Records supplied Start Marker

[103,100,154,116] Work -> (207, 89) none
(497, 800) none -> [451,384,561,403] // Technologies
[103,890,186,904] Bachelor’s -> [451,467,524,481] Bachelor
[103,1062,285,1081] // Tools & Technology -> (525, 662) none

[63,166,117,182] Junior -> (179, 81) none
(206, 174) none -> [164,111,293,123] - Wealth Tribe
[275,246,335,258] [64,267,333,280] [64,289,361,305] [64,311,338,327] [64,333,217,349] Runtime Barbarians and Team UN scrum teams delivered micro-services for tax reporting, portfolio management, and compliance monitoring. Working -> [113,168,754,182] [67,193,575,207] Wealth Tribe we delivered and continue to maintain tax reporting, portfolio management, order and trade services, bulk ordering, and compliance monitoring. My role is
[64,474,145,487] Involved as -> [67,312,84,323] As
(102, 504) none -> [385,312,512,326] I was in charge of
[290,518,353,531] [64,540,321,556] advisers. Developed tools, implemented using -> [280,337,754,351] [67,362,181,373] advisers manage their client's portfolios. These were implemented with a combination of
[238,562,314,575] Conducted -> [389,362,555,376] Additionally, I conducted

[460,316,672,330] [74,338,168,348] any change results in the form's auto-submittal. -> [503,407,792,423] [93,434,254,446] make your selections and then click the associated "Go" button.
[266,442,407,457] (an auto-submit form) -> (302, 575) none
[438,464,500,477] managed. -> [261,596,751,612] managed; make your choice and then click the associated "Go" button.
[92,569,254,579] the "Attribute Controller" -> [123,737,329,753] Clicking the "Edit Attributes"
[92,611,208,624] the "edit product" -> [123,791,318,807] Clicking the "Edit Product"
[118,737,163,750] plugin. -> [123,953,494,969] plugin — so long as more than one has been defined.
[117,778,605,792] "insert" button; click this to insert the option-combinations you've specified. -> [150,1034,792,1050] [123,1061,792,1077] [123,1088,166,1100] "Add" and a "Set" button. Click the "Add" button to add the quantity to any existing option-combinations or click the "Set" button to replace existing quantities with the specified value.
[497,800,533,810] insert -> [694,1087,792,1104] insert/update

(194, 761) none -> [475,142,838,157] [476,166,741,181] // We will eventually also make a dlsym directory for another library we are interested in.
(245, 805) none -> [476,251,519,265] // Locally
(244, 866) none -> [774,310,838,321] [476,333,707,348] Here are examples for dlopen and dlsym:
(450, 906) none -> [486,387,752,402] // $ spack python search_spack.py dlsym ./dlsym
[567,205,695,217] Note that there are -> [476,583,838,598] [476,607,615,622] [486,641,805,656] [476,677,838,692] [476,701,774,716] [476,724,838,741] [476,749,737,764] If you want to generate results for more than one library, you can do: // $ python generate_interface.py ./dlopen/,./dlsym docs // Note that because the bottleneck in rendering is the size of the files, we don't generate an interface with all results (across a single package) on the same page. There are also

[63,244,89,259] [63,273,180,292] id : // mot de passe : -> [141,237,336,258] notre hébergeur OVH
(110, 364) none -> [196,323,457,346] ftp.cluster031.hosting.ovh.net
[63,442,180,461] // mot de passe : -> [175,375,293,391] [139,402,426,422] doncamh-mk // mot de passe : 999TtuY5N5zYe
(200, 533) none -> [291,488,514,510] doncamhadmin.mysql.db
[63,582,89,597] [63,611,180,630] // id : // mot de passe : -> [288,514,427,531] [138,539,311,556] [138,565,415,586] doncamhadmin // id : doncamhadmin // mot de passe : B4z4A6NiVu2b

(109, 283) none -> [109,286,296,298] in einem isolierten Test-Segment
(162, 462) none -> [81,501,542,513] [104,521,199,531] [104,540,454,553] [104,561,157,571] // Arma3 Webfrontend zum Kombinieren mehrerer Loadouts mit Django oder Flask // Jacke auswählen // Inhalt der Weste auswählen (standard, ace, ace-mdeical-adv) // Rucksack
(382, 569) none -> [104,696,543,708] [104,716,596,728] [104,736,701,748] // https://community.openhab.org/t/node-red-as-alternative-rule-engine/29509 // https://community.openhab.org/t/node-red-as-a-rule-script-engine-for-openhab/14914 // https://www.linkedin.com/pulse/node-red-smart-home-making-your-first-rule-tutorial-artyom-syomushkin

Records supplied End Marker

Exercise objective: Every entry needs to be copied exactly as it was written.

Result of the exercise:
[103,100,154,116] Work -> (207, 89) none
(497, 800) none -> [451,384,561,403] // Technologies
[103,890,186,904] Bachelor’s -> [451,467,524,481] Bachelor
[103,1062,285,1081] // Tools & Technology -> (525, 662) none

[63,166,117,182] Junior -> (179, 81) none
(206, 174) none -> [164,111,293,123] - Wealth Tribe
[275,246,335,258] [64,267,333,280] [64,289,361,305] [64,311,338,327] [64,333,217,349] Runtime Barbarians and Team UN scrum teams delivered micro-services for tax reporting, portfolio management, and compliance monitoring. Working -> [113,168,754,182] [67,193,575,207] Wealth Tribe we delivered and continue to maintain tax reporting, portfolio management, order and trade services, bulk ordering, and compliance monitoring. My role is
[64,474,145,487] Involved as -> [67,312,84,323] As
(102, 504) none -> [385,312,512,326] I was in charge of
[290,518,353,531] [64,540,321,556] advisers. Developed tools, implemented using -> [280,337,754,351] [67,362,181,373] advisers manage their client's portfolios. These were implemented with a combination of
[238,562,314,575] Conducted -> [389,362,555,376] Additionally, I conducted

[460,316,672,330] [74,338,168,348] any change results in the form's auto-submittal. -> [503,407,792,423] [93,434,254,446] make your selections and then click the associated "Go" button.
[266,442,407,457] (an auto-submit form) -> (302, 575) none
[438,464,500,477] managed. -> [261,596,751,612] managed; make your choice and then click the associated "Go" button.
[92,569,254,579] the "Attribute Controller" -> [123,737,329,753] Clicking the "Edit Attributes"
[92,611,208,624] the "edit product" -> [123,791,318,807] Clicking the "Edit Product"
[118,737,163,750] plugin. -> [123,953,494,969] plugin — so long as more than one has been defined.
[117,778,605,792] "insert" button; click this to insert the option-combinations you've specified. -> [150,1034,792,1050] [123,1061,792,1077] [123,1088,166,1100] "Add" and a "Set" button. Click the "Add" button to add the quantity to any existing option-combinations or click the "Set" button to replace existing quantities with the specified value.
[497,800,533,810] insert -> [694,1087,792,1104] insert/update

(194, 761) none -> [475,142,838,157] [476,166,741,181] // We will eventually also make a dlsym directory for another library we are interested in.
(245, 805) none -> [476,251,519,265] // Locally
(244, 866) none -> [774,310,838,321] [476,333,707,348] Here are examples for dlopen and dlsym:
(450, 906) none -> [486,387,752,402] // $ spack python search_spack.py dlsym ./dlsym
[567,205,695,217] Note that there are -> [476,583,838,598] [476,607,615,622] [486,641,805,656] [476,677,838,692] [476,701,774,716] [476,724,838,741] [476,749,737,764] If you want to generate results for more than one library, you can do: // $ python generate_interface.py ./dlopen/,./dlsym docs // Note that because the bottleneck in rendering is the size of the files, we don't generate an interface with all results (across a single package) on the same page. There are also

[63,244,89,259] [63,273,180,292] id : // mot de passe : -> [141,237,336,258] notre hébergeur OVH
(110, 364) none -> [196,323,457,346] ftp.cluster031.hosting.ovh.net
[63,442,180,461] // mot de passe : -> [175,375,293,391] [139,402,426,422] doncamh-mk // mot de passe : 999TtuY5N5zYe
(200, 533) none -> [291,488,514,510] doncamhadmin.mysql.db
[63,582,89,597] [63,611,180,630] // id : // mot de passe : -> [288,514,427,531] [138,539,311,556] [138,565,415,586] doncamhadmin // id : doncamhadmin // mot de passe : B4z4A6NiVu2b

(109, 283) none -> [109,286,296,298] in einem isolierten Test-Segment
(162, 462) none -> [81,501,542,513] [104,521,199,531] [104,540,454,553] [104,561,157,571] // Arma3 Webfrontend zum Kombinieren mehrerer Loadouts mit Django oder Flask // Jacke auswählen // Inhalt der Weste auswählen (standard, ace, ace-mdeical-adv) // Rucksack
(382, 569) none -> [104,696,543,708] [104,716,596,728] [104,736,701,748] // https://community.openhab.org/t/node-red-as-alternative-rule-engine/29509 // https://community.openhab.org/t/node-red-as-a-rule-script-engine-for-openhab/14914 // https://www.linkedin.com/pulse/node-red-smart-home-making-your-first-rule-tutorial-artyom-syomushkin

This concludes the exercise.